## EXERCISE BRIEF
Find the line with "subtotal: 1217.93 -> 1201.93" in the listing below. Write it out exactly, along with every later line up to the final one.
** RECORD SET follows **
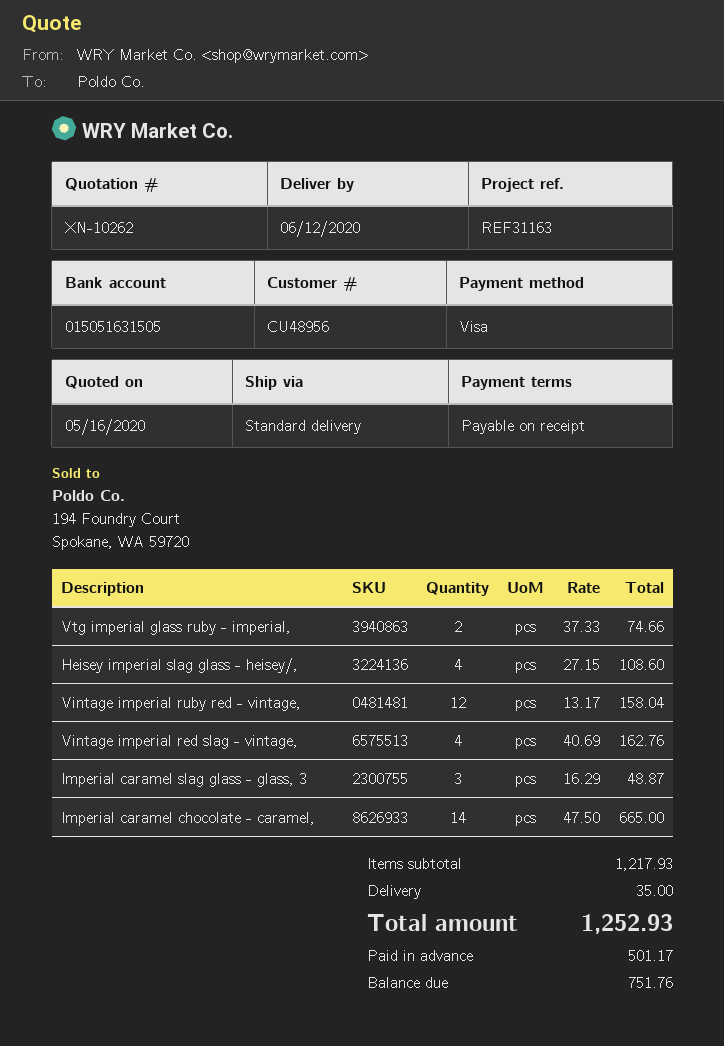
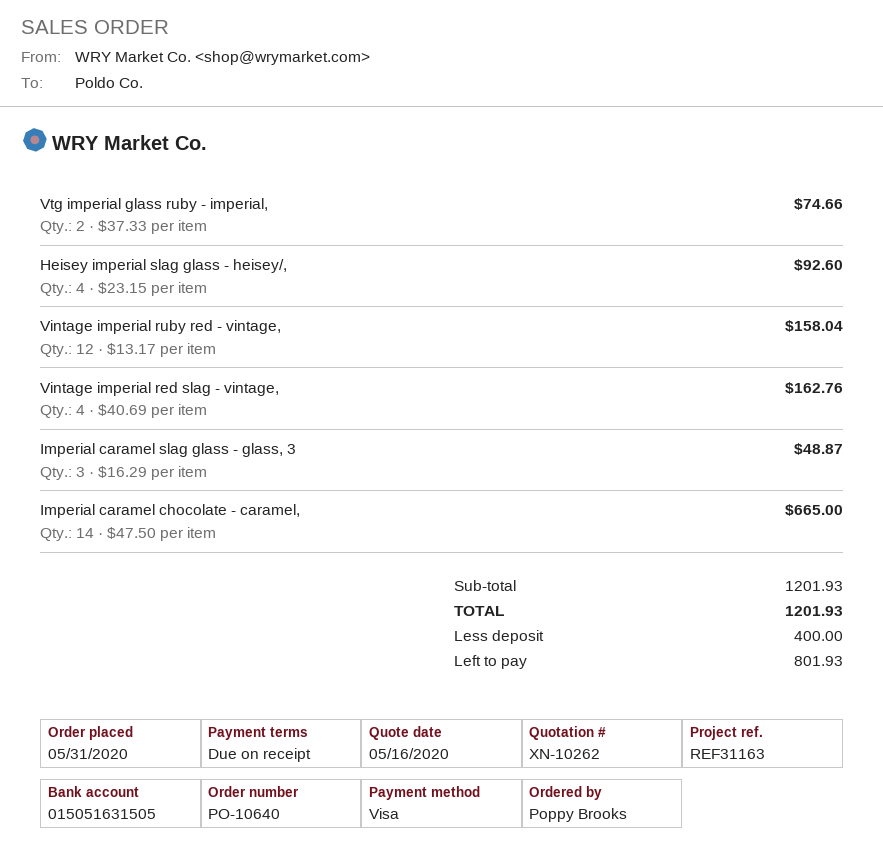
Heisey imperial slag glass - heisey/,: 4 x 27.15 = 108.60 -> 4 x 23.15 = 92.60
subtotal: 1217.93 -> 1201.93
shipping: 35.00 -> none
total: 1252.93 -> 1201.93
deposit: 501.17 -> 400.00
balance: 751.76 -> 801.93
** End of RECORD SET **
## REPLY
subtotal: 1217.93 -> 1201.93
shipping: 35.00 -> none
total: 1252.93 -> 1201.93
deposit: 501.17 -> 400.00
balance: 751.76 -> 801.93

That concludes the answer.